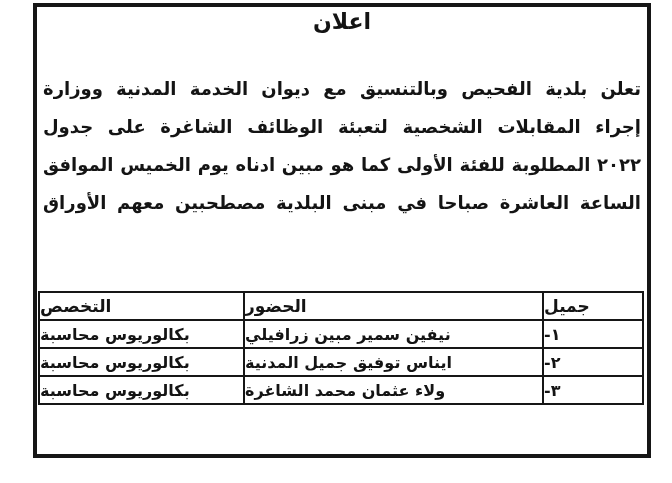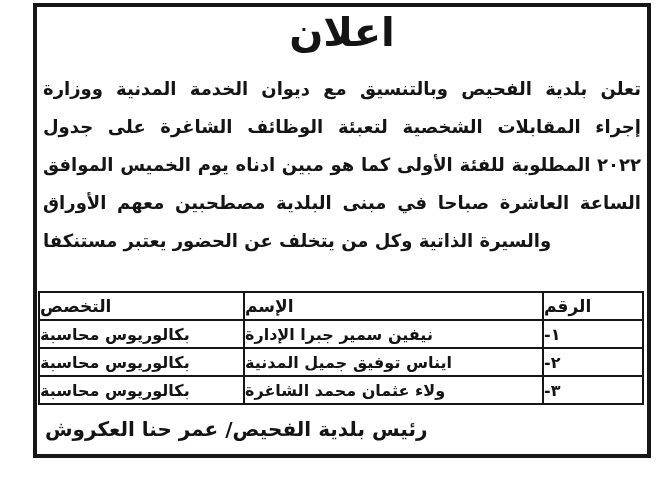"اعلان" .title { font-size: 40px -> 22px }
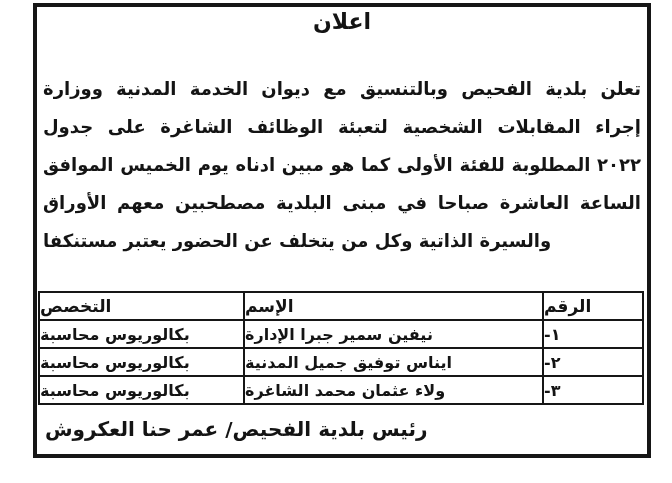"والسيرة الذاتية وكل من يتخلف" div.bline { html: <div>والسيرة الذاتية وكل من يتخلف عن الحضور يعتبر مستنكفا</div> -> none }
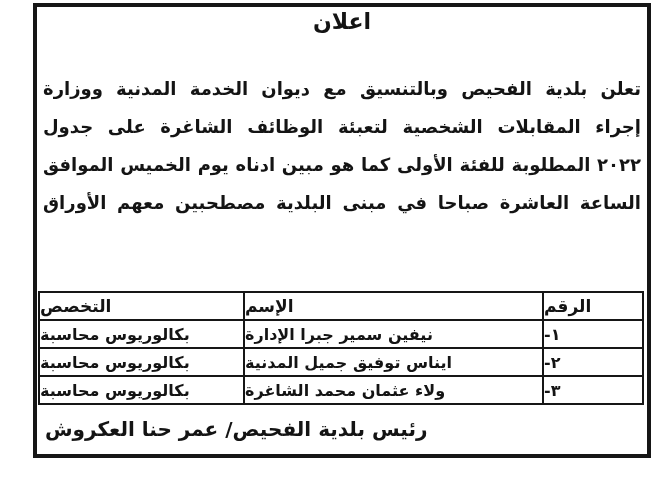"الإسم" th { text: الإسم -> الحضور }
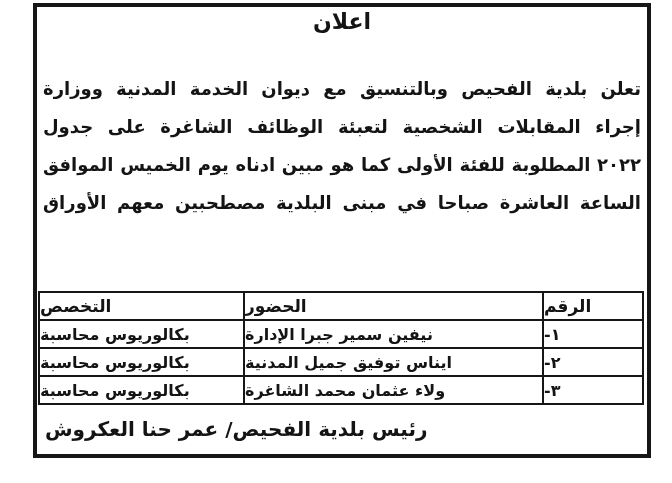"الرقم" th { text: الرقم -> جميل }
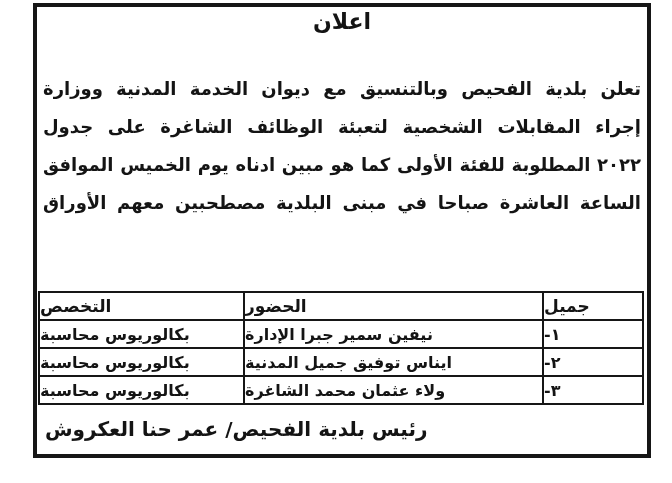"نيفين سمير جبرا الإدارة" td { text: جبرا الإدارة -> مبين زرافيلي }
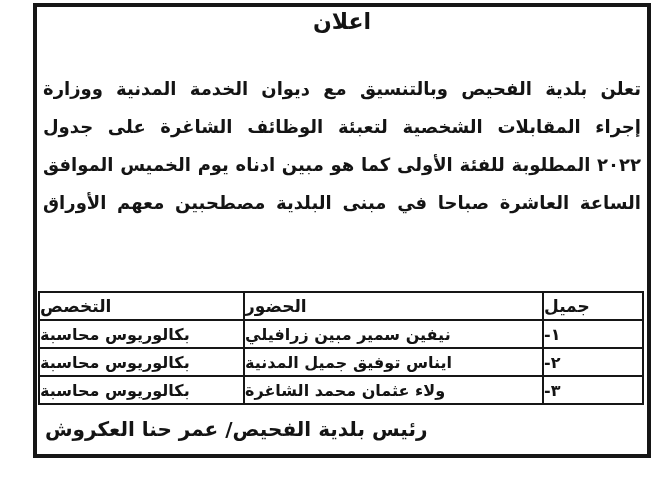"رئيس بلدية الفحيص/ عمر حنا" div.signature { html: <div>رئيس بلدية الفحيص/ عمر حنا العكروش</div> -> none }
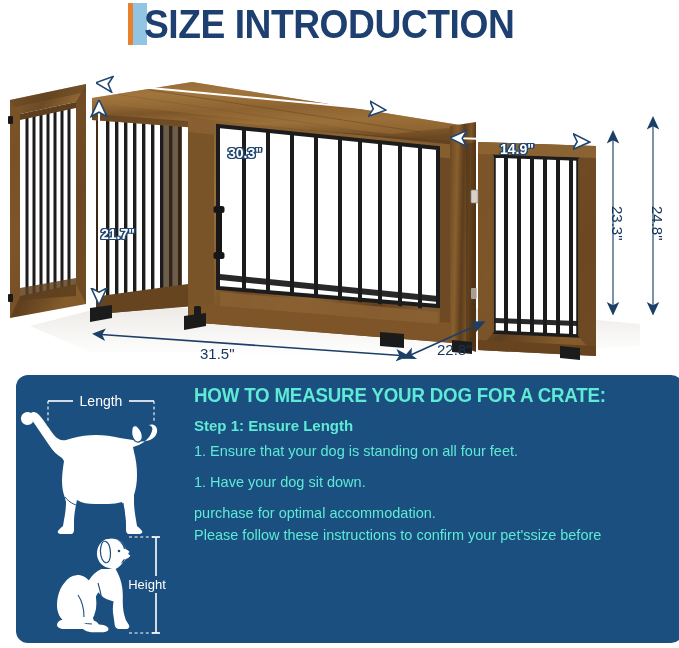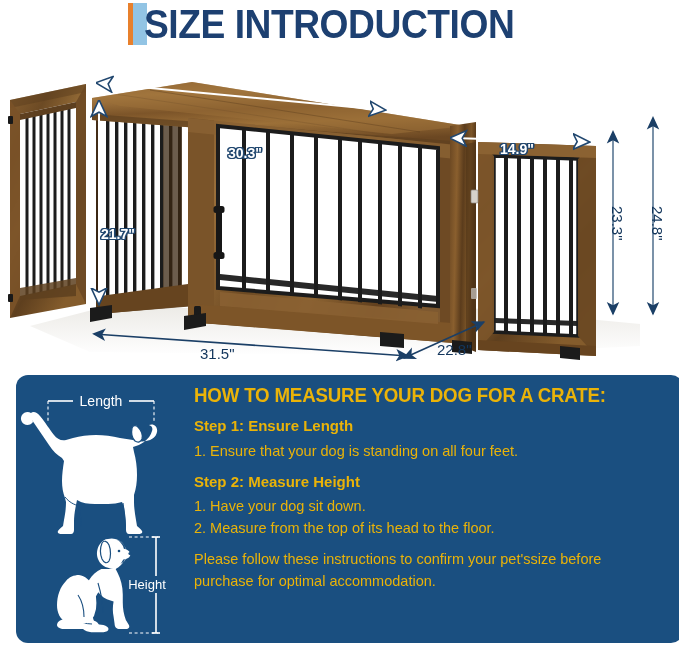"HOW TO MEASURE YOUR DOG" #panel-text { color: #eab308 -> #5eead4 }
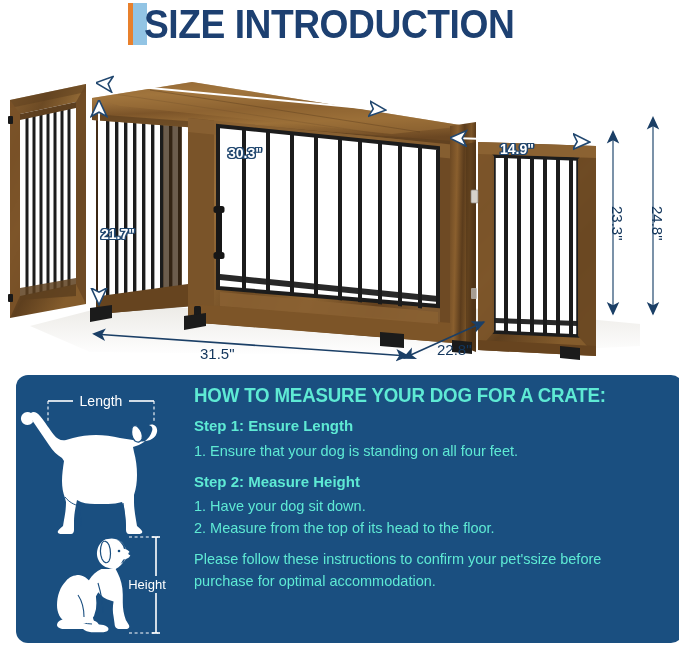"Step 2: Measure Height" div.step-title { html: <div>Step 2: Measure Height</div> -> none }
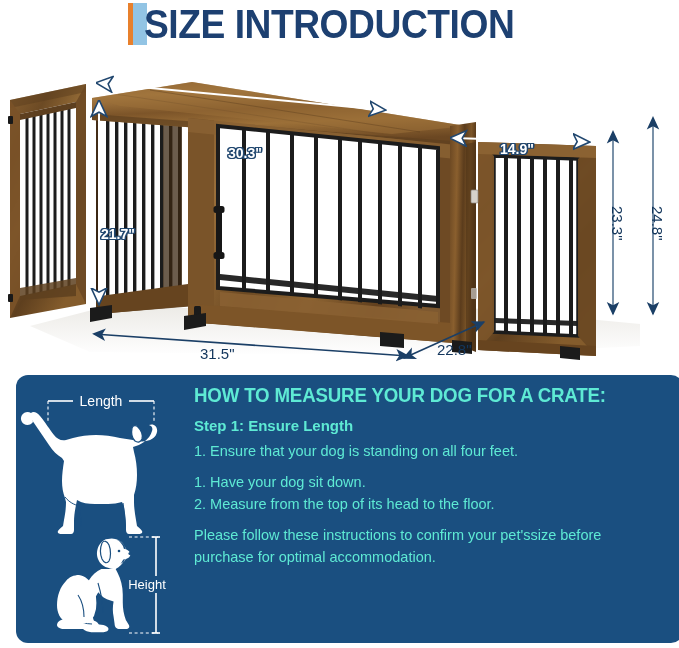"2. Measure from the top" div.step-line { html: <div>2. Measure from the top of its head to the floor.</div> -> none }
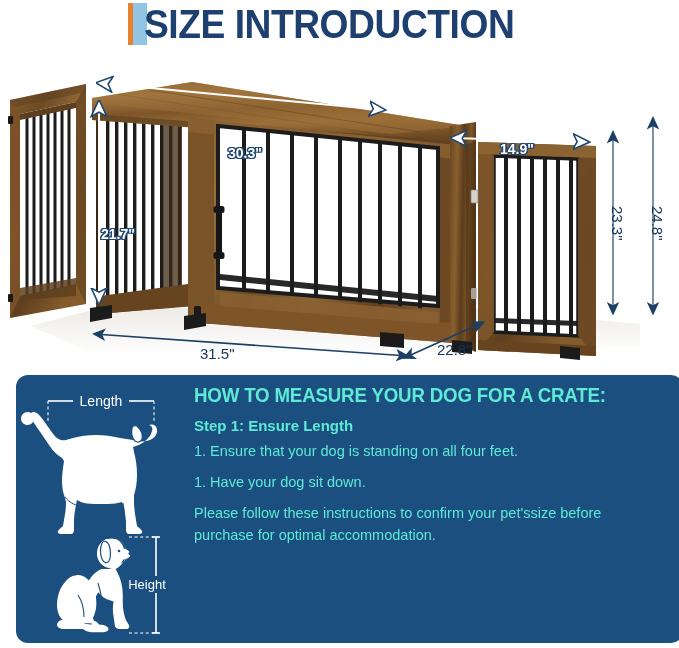"Please follow these instructions to" div.tips-line { order: before "purchase for optimal accommodation." -> after "purchase for optimal accommodation." }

——————————

◆ **Work required**
Would you return the material above exactly, apart from its pictures?

◆ **Exercise output**
"اعلان" .title { font-size: 40px -> 22px }
"والسيرة الذاتية وكل من يتخلف" div.bline { html: <div>والسيرة الذاتية وكل من يتخلف عن الحضور يعتبر مستنكفا</div> -> none }
"الإسم" th { text: الإسم -> الحضور }
"الرقم" th { text: الرقم -> جميل }
"نيفين سمير جبرا الإدارة" td { text: جبرا الإدارة -> مبين زرافيلي }
"رئيس بلدية الفحيص/ عمر حنا" div.signature { html: <div>رئيس بلدية الفحيص/ عمر حنا العكروش</div> -> none }
"HOW TO MEASURE YOUR DOG" #panel-text { color: #eab308 -> #5eead4 }
"Step 2: Measure Height" div.step-title { html: <div>Step 2: Measure Height</div> -> none }
"2. Measure from the top" div.step-line { html: <div>2. Measure from the top of its head to the floor.</div> -> none }
"Please follow these instructions to" div.tips-line { order: before "purchase for optimal accommodation." -> after "purchase for optimal accommodation." }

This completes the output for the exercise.